The slap catches me off guard, her palm cracking across my face hard enough to snap my head to the side. We both freeze, the violence hanging between us like a loaded gun.

"Not your problem?" Her voice rises. "You stole me to prevent my father's alliance with the Irish. You started this war. And now my baby sister will pay the price."

I touch my jaw where her hand connected, taste copper where my teeth cut my cheek. Any other person would be dead for striking me. But looking at her now, fury and grief warring in her eyes, I only want her more.

"You came home to me," I remind her, voice soft and dangerous. "Chose me over freedom. Was that just about protecting Alice? Or was there more?"

She laughs, bitter and broken. "Does it matter? I chose you, and Father's selling her anyway. My sacrifice meant nothing."

"Your sacrifice meant everything." I crowd her against the bookshelf again, hands on either side of her head. "You're mine now. Under my protection. That means something."

"But not Alice."

"Alice isn't my wife."

"She's my sister." Her hands fist in my shirt, pulling me closer, desperation replacing fury. "Please. Marco, please. You have the power to stop this."

"At what cost?" I study her face, the way desperation makes her even more beautiful. "What would you give me to save your sister?"

"Anything." The word comes out immediately, no hesitation. "Everything."

"Dangerous words, principessa."

"I mean them." She rises on her toes, bringing our faces close again. "Save my sister, and I'll stop fighting. I'll be your perfect mafia wife. I'll warm your bed, bear your children, stand beside you at every family gathering. I'll choose you, truly choose you, not just come home but stay home."

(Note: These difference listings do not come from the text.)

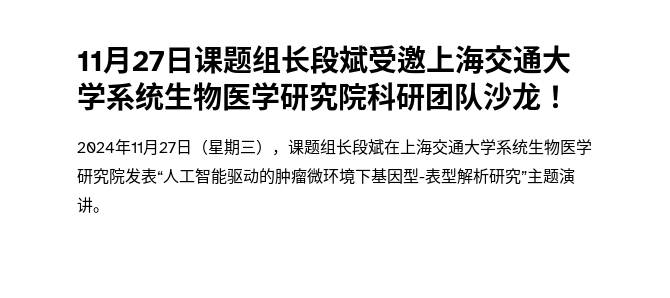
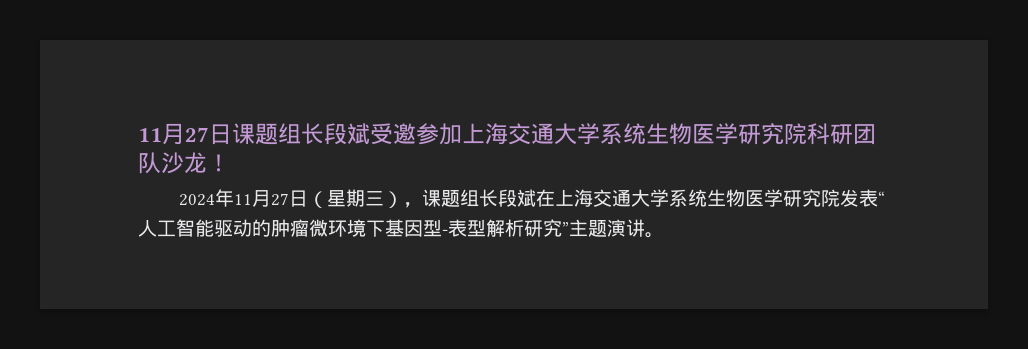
- 11月27日课题组长段斌受邀上海交通大学系统生物医学研究院科研团队沙龙！
+ 11月27日课题组长段斌受邀参加上海交通大学系统生物医学研究院科研团队沙龙！

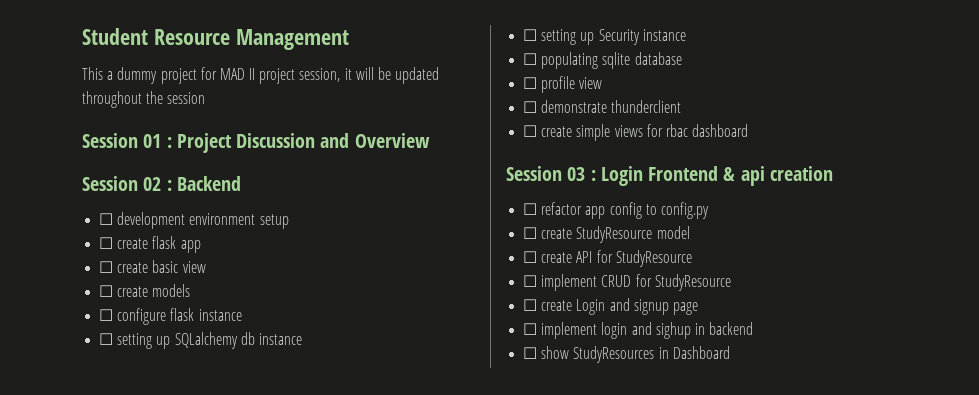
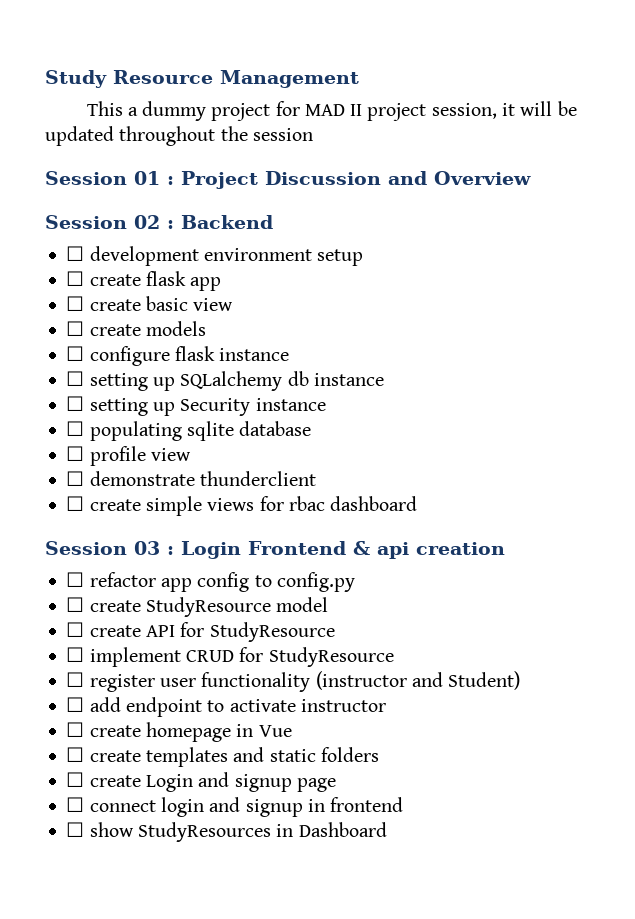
- Student Resource Management
+ Study Resource Management
+ ☐ register user functionality (instructor and Student)
+ ☐ add endpoint to activate instructor
+ ☐ create homepage in Vue
+ ☐ create templates and static folders
- ☐ implement login and sighup in backend
+ ☐ connect login and signup in frontend

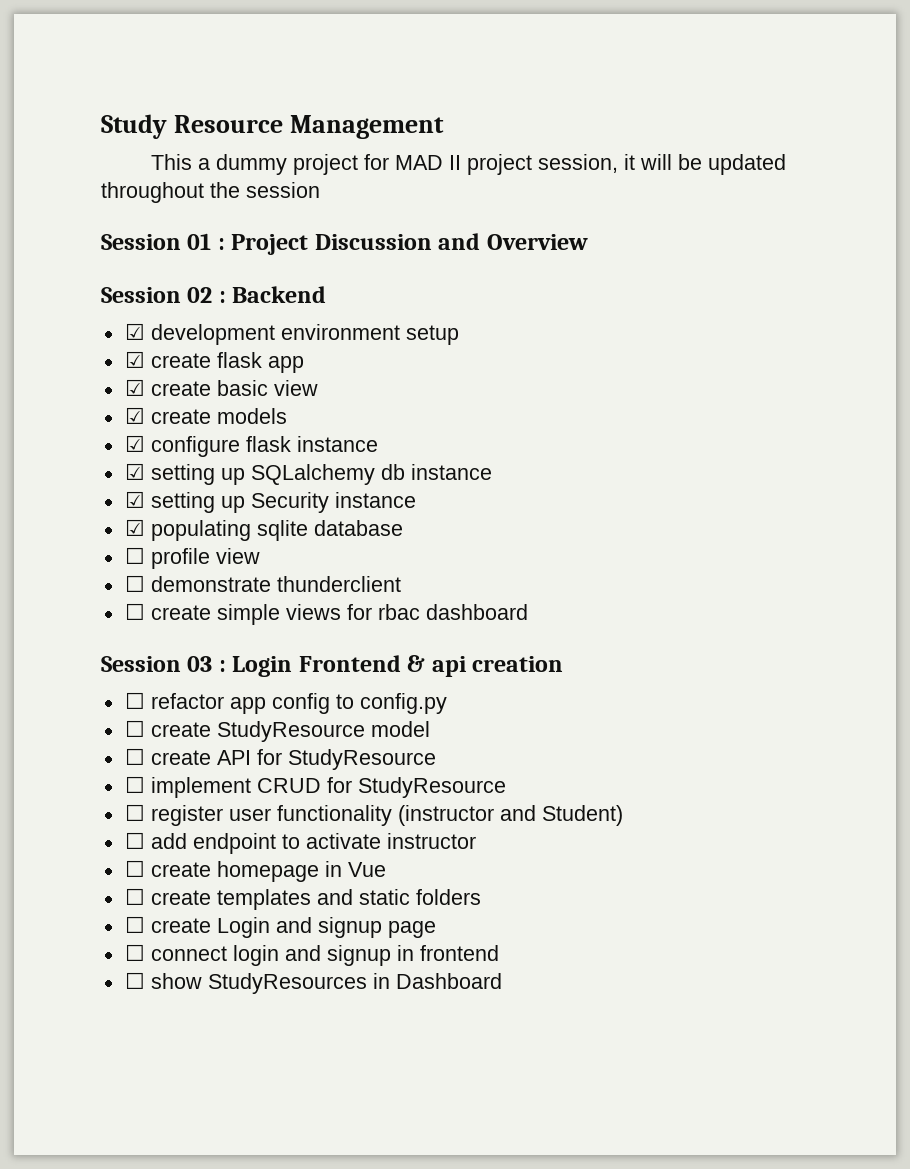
- ☐ development environment setup
+ ☑ development environment setup
- ☐ create flask app
+ ☑ create flask app
- ☐ create basic view
+ ☑ create basic view
- ☐ create models
+ ☑ create models
- ☐ configure flask instance
+ ☑ configure flask instance
- ☐ setting up SQLalchemy db instance
+ ☑ setting up SQLalchemy db instance
- ☐ setting up Security instance
+ ☑ setting up Security instance
- ☐ populating sqlite database
+ ☑ populating sqlite database

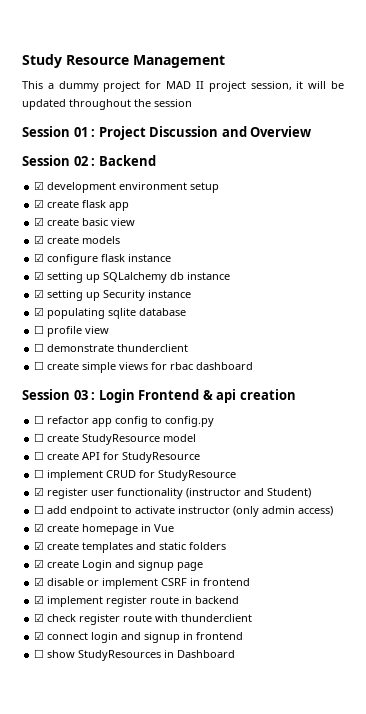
- ☐ register user functionality (instructor and Student)
+ ☑ register user functionality (instructor and Student)
- ☐ add endpoint to activate instructor
- ☐ create homepage in Vue
+ ☐ add endpoint to activate instructor (only admin access)
+ ☑ create homepage in Vue
- ☐ create templates and static folders
+ ☑ create templates and static folders
- ☐ create Login and signup page
+ ☑ create Login and signup page
- ☐ connect login and signup in frontend
+ ☑ disable or implement CSRF in frontend
+ ☑ implement register route in backend
+ ☑ check register route with thunderclient
+ ☑ connect login and signup in frontend

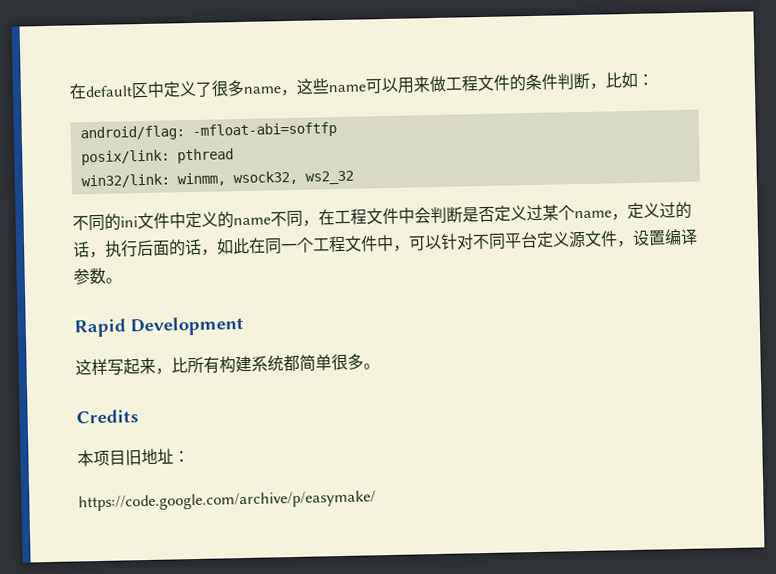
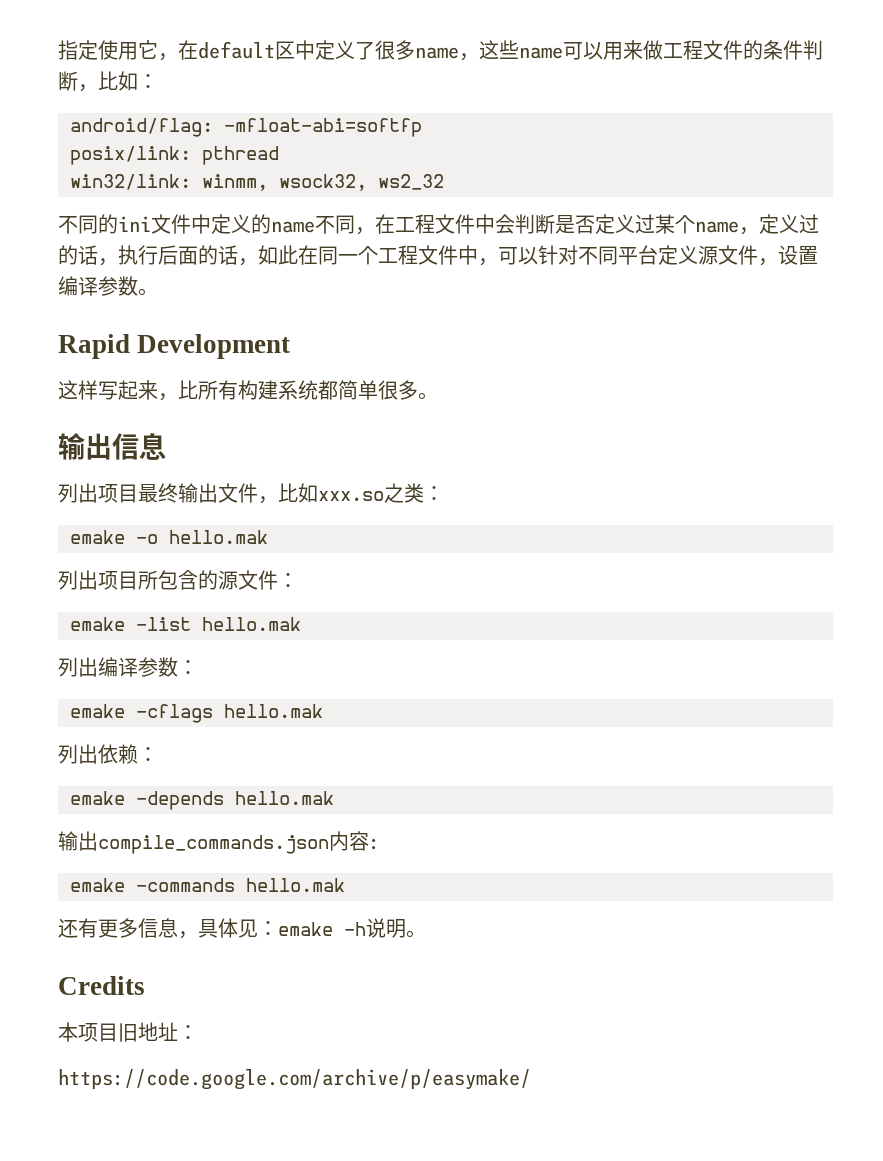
- 在default区中定义了很多name，这些name可以用来做工程文件的条件判断，比如：
+ 指定使用它，在default区中定义了很多name，这些name可以用来做工程文件的条件判断，比如：
+ 输出信息
+ 列出项目最终输出文件，比如xxx.so之类：
+ emake -o hello.mak
+ 列出项目所包含的源文件：
+ emake -list hello.mak
+ 列出编译参数：
+ emake -cflags hello.mak
+ 列出依赖：
+ emake -depends hello.mak
+ 输出compile_commands.json内容:
+ emake -commands hello.mak
+ 还有更多信息，具体见：emake -h说明。

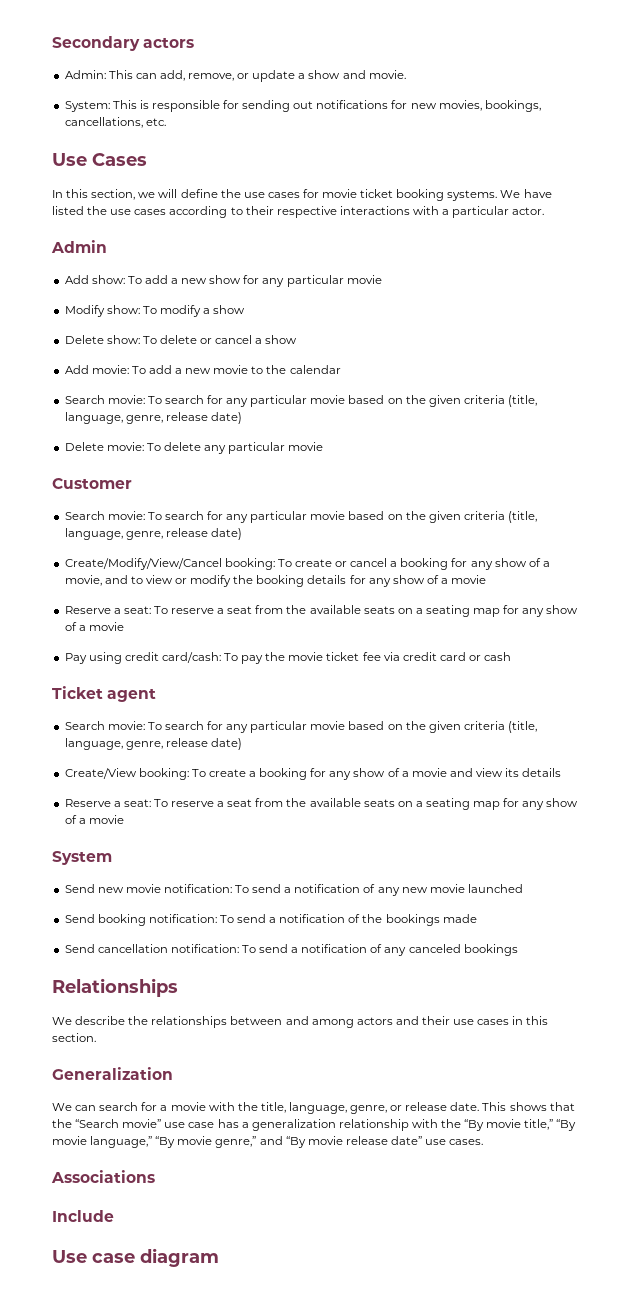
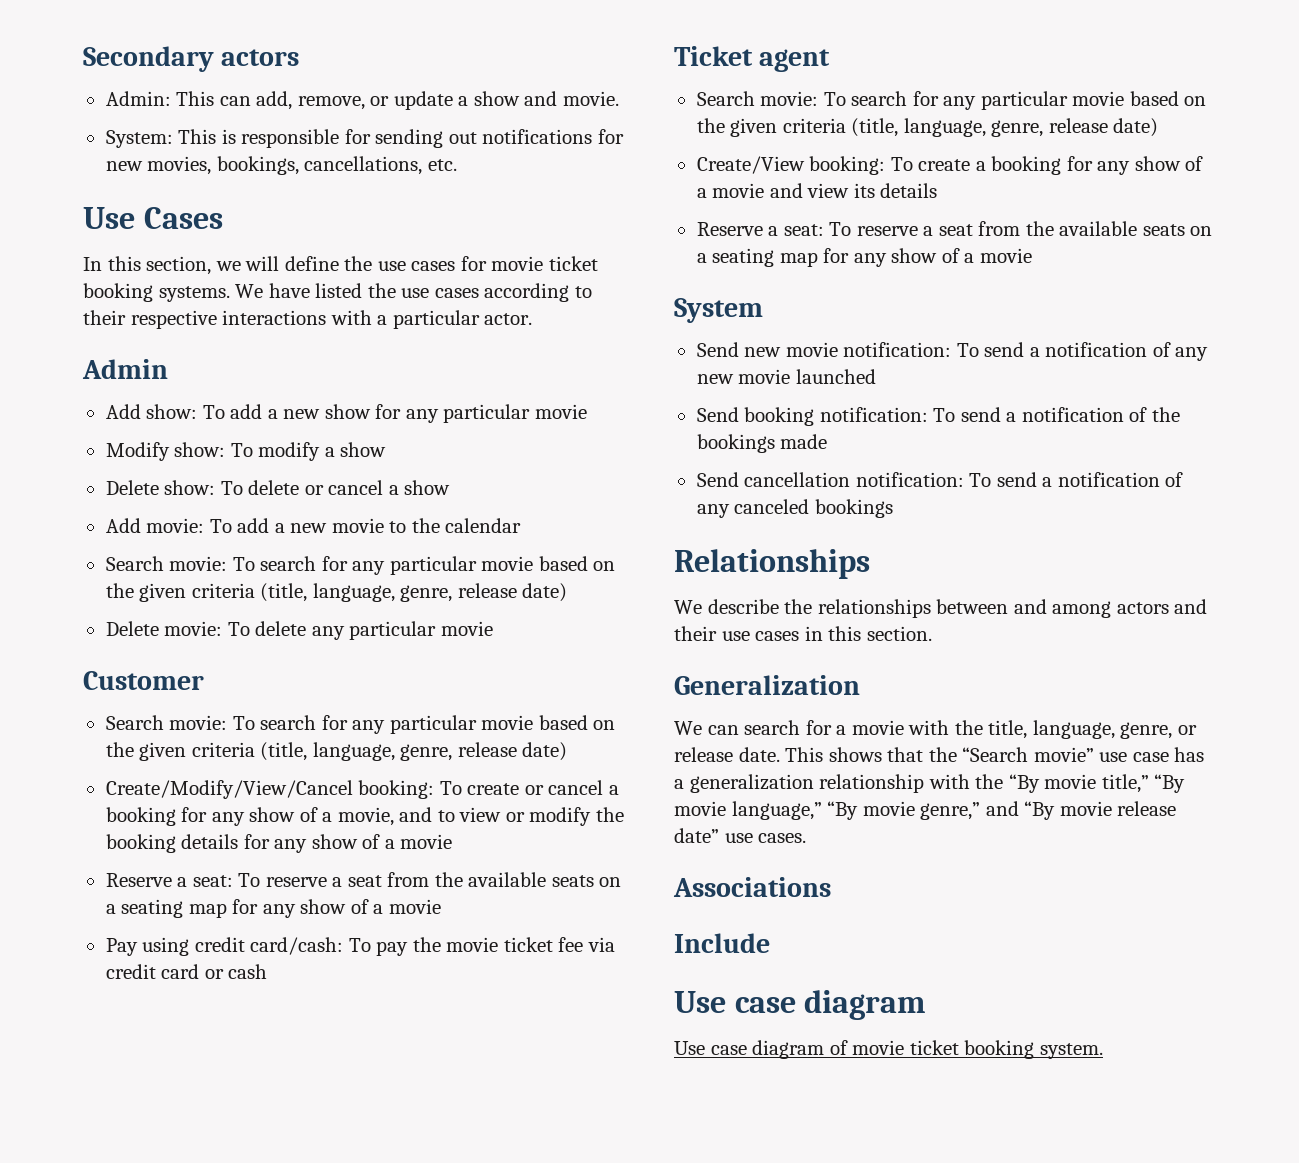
+ Use case diagram of movie ticket booking system.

The offer hangs between us, tempting and terrible. Everything I've wanted offered freely, but for the wrong reasons.

"You'd whore yourself to save her?"

Her chin lifts. "I'd do anything to save her. The question is, are you man enough to protect what's yours? Or does your protection only extend to things that benefit you?"

The challenge in her voice makes my cock hard despite the gravity of the situation. This woman, my wife, standing here negotiating with me like an equal, using my own possessiveness against me.

"If I do this," I say slowly, "if I stop this wedding, save your sister, there's no going back. You're mine completely. No more resistance, no more pretending you don't want me, no more sleeping on the far edge of the bed like proximity to me is poison."

"Yes."

"You'll beg for my cock. Scream my name. Submit to everything I want to do to that perfect body."

Her breath catches, but she holds my gaze. "Yes."

"And if you're lying? If you go back on this deal?"

"I won't." She presses closer, until I feel every curve against me.

"Save Alice, and I'm yours in every way you've been waiting for.

This isn't just about protection anymore, Marco.

This is about whether you're the man I'm starting to believe you are, or just another monster using women as currency. "

My phone buzzes again. Another text from Luca: "Wedding scheduled for tomorrow night. They're moving fast."

Twenty-four hours to stop a wedding, save her sister, and claim what's been mine since I carried her from that altar. The game has changed, the stakes raised beyond anything I anticipated.

I push back from the bookshelf, already calculating what it will take. The Irish won't give her up easily. Blood will spill. Men will die. But looking at Valentina now, tears on her cheeks and steel in her spine, I know I've already decided.

"Pack a bag," I tell her. "We're going to get your sister."

The relief in her eyes is almost worth the war I'm about to start. Almost as valuable as what she's promised in return.

"Marco." She catches my arm as I turn to leave. "Why? Why would you do this?"

I look back at her, this woman who came home to me, who chose her cage, who's about to become mine in every way that matters.

"Because you're a Rosetti now," I say simply. "And Rosettis protect their own."

The truth is darker, more possessive. I'm not saving Alice out of kindness. I'm doing it because Valentina asked, because she offered herself completely, because the thought of her grateful and willing in my bed is worth burning Chicago to the ground.